L'activité 2000 s'est décomposée entre deux pôles : le pôle siège et le pôle terrain. Il est à noter que l'objectif premier de l'association a toujours été de ne pas s'arrêter à la simple construction d'un établissment scolaire et de son fonctionnement mais bien de développer économiquement l'ensemble du village . C'est pourquoi l'année 2000 s'inscrit dans cette optique de développement rural économique par l'étude concrète de differents projets pouvant assurer, à terme, une autonomisation du village.

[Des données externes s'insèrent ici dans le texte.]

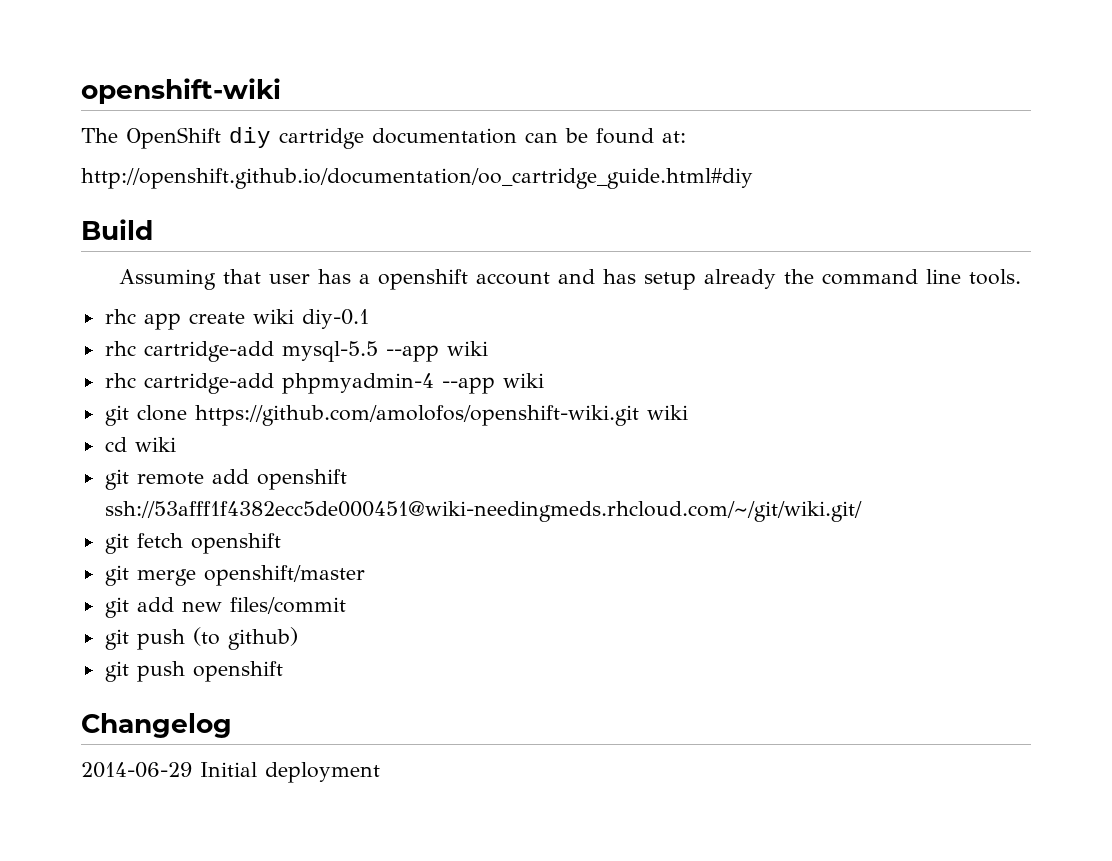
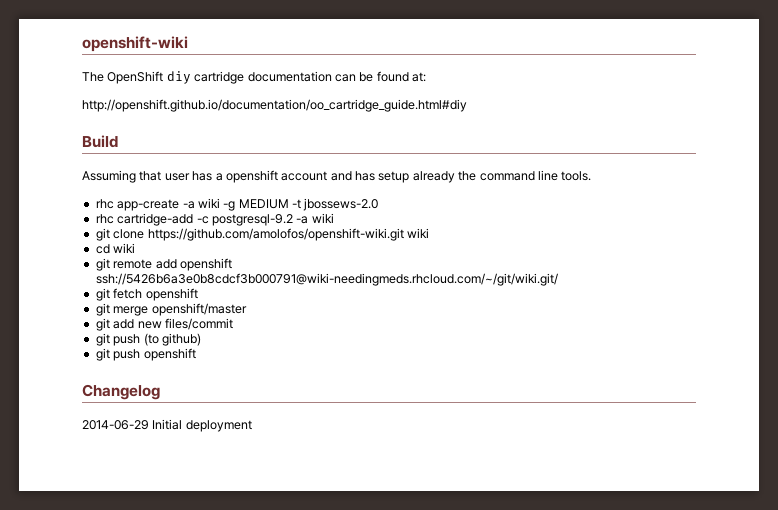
[143,309,369,330] [104,341,488,362] [104,373,495,394] app create wiki diy-0.1 // rhc cartridge-add mysql-5.5 --app wiki // rhc cartridge-add phpmyadmin-4 --app -> [117,198,379,211] [95,213,309,226] app-create -a wiki -g MEDIUM -t jbossews-2.0 // rhc cartridge-add -c postgresql-9.2 -a
[104,501,862,522] ssh://53afff1f4382ecc5de000451@wiki-needingmeds.rhcloud.com/~/git/wiki.git/ -> [95,273,558,286] ssh://5426b6a3e0b8cdcf3b000791@wiki-needingmeds.rhcloud.com/~/git/wiki.git/

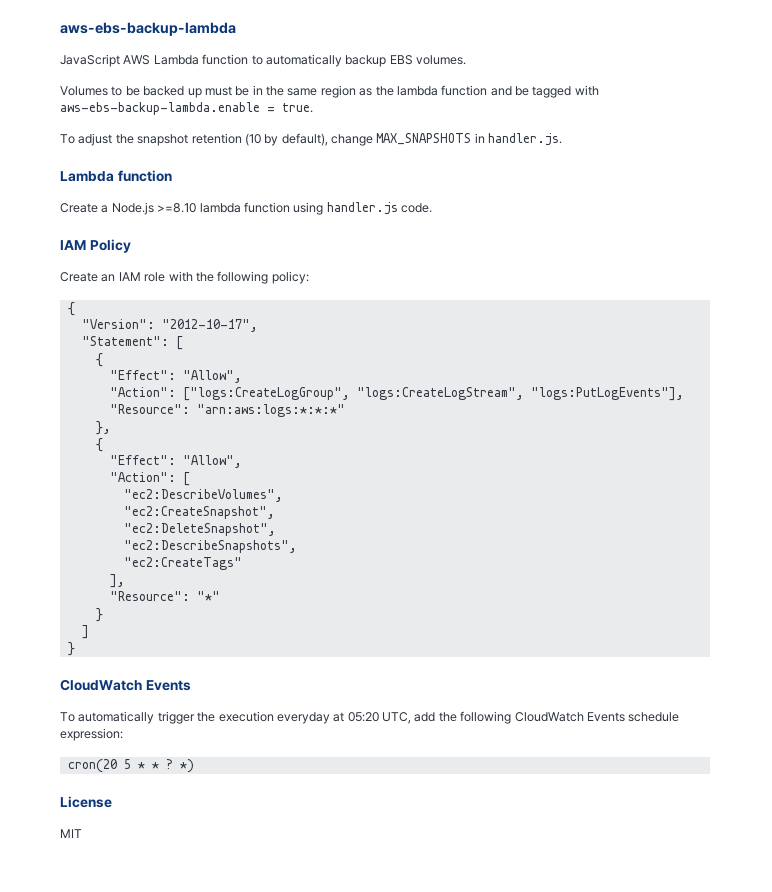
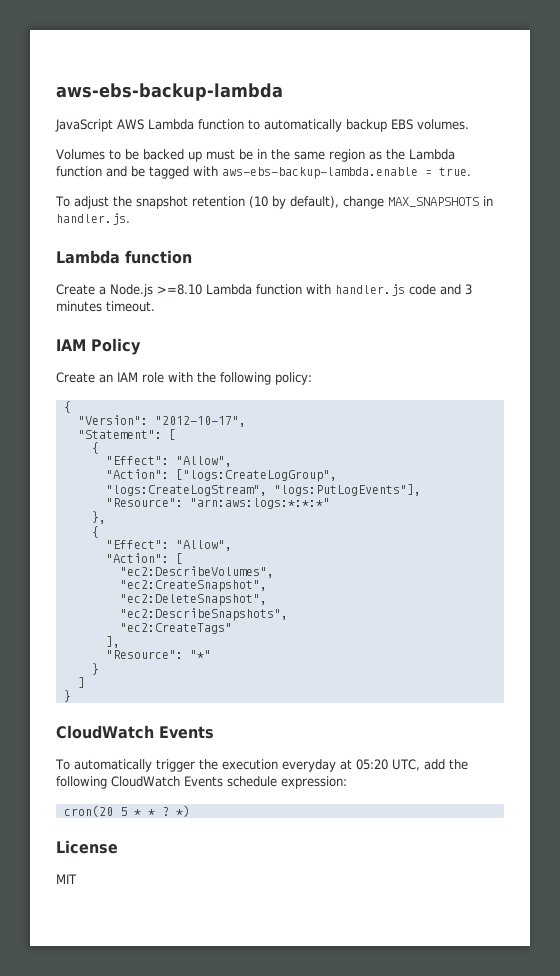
[396,86,438,96] lambda -> [409,149,455,160] Lambda
[199,202,432,215] lambda function using handler.js code. -> [206,284,472,296] [56,301,155,312] Lambda function with handler.js code and 3 minutes timeout.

Au siège, à Paris, l'activité s'est traduite par le suivi du programme de parrainage et par la pérparation de la mission-terrain des mois de novembre et décembre. Cette mission a eu pour but de dresser un bilan de l'action de l'assoiation et des villageois eux-mêmes (fonctionnement et entretien de l'école, contrôle des comptes locaux, relations école-comité de sÚurveillance, requêtes par les habitants) et d'étudier la faisabilité d'autres projets aussi bien de l'association que des villageois, dans une optique d'autonomisation du système éducatif, et plus largement du village et de responsabilisation de la population. Les projets soumis aux habitants étaient la mise en place d'ateliers d'artisanat ainsi qu'un programme de santé publique (visite médicale des enfants et création d'une pharmacie de premiers secours et formation des instituteurs à son utilisation), dans une optique d'éducation à l'hygiène. Un projet de diversification agricole pour assurer l'autosuffisance alimentaire de l'ensemble du village et, dans un second temps, la vente des nouveaux produits, est également à l'étude.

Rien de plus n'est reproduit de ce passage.